WHAT IS REQUIRED. Only the number is wanted: how many lines below contain "shipping"?
((
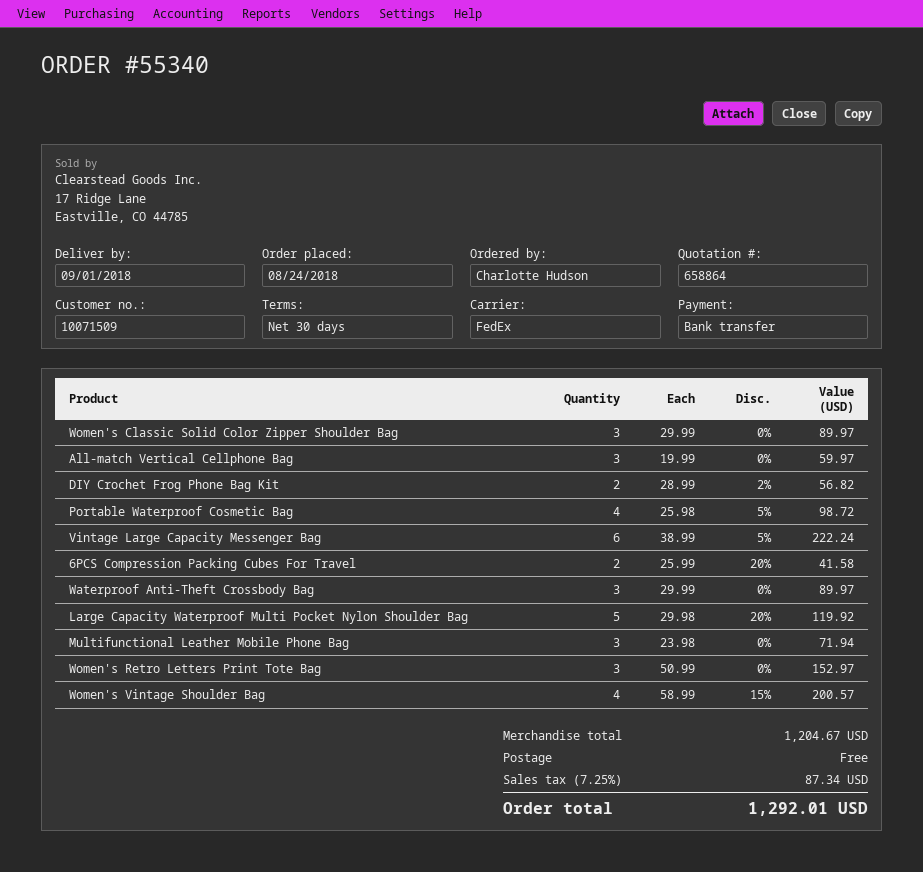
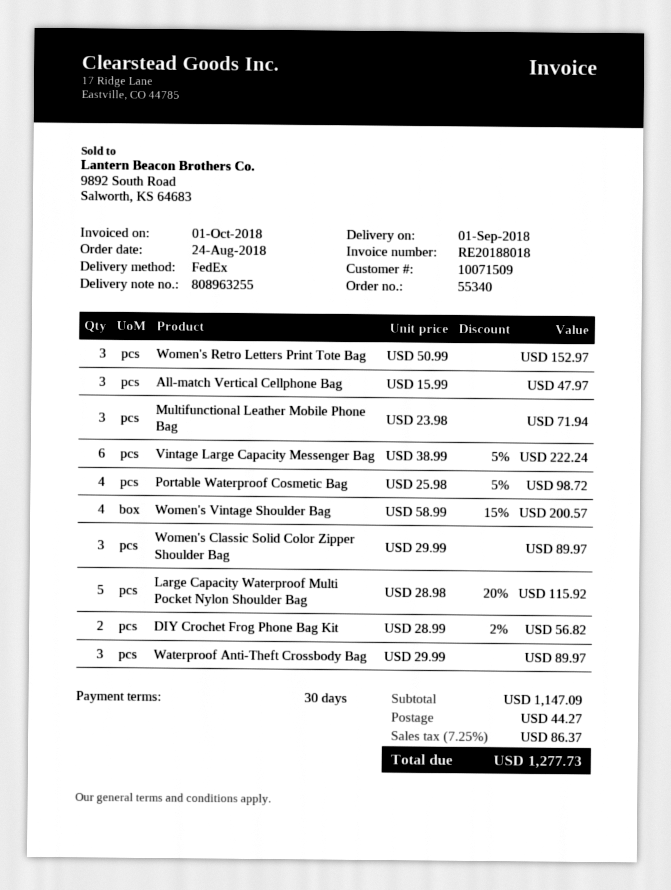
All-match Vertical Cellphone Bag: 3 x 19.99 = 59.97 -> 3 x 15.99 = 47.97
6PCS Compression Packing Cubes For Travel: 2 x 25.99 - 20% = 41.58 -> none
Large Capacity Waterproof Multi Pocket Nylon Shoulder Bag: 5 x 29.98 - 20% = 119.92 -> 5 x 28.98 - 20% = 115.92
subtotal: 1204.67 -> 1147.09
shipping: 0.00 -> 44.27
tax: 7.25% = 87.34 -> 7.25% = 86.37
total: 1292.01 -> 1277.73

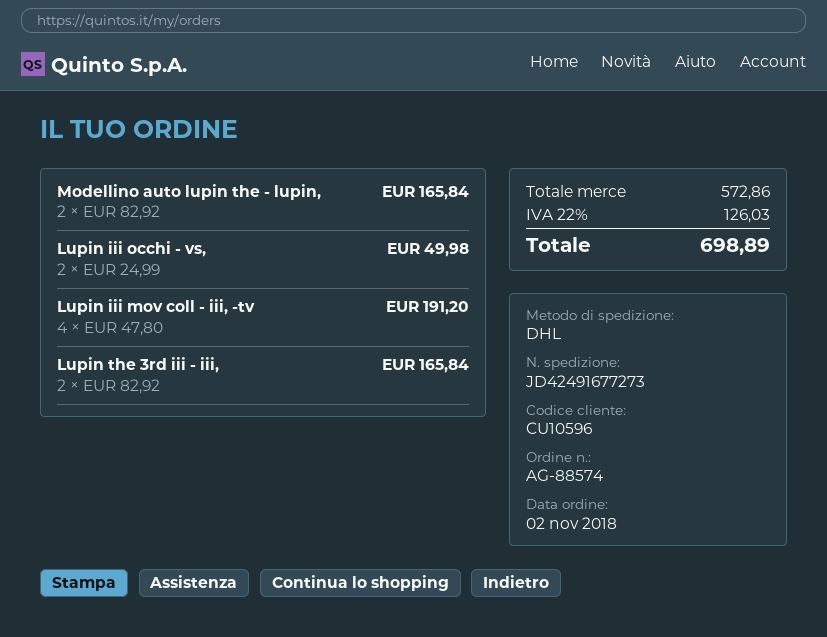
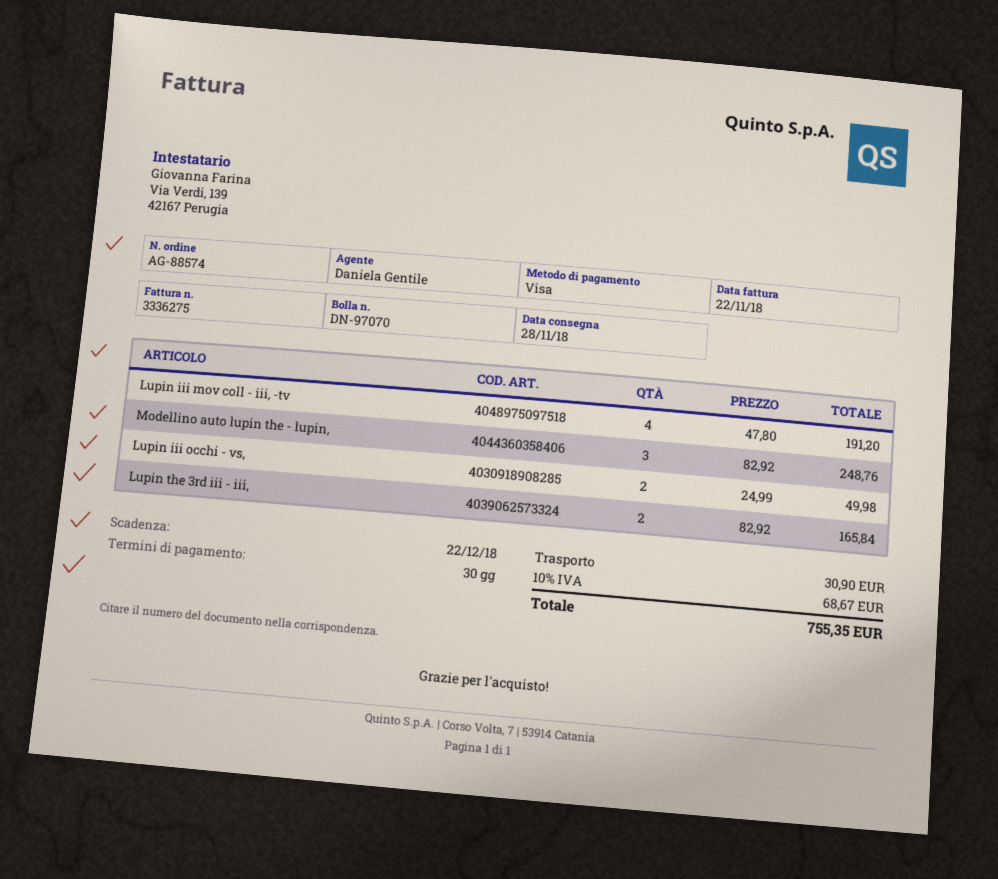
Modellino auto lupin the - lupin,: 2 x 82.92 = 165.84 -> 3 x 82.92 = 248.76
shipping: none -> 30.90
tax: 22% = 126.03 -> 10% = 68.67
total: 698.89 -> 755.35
))
EXERCISE RESPONSE. 2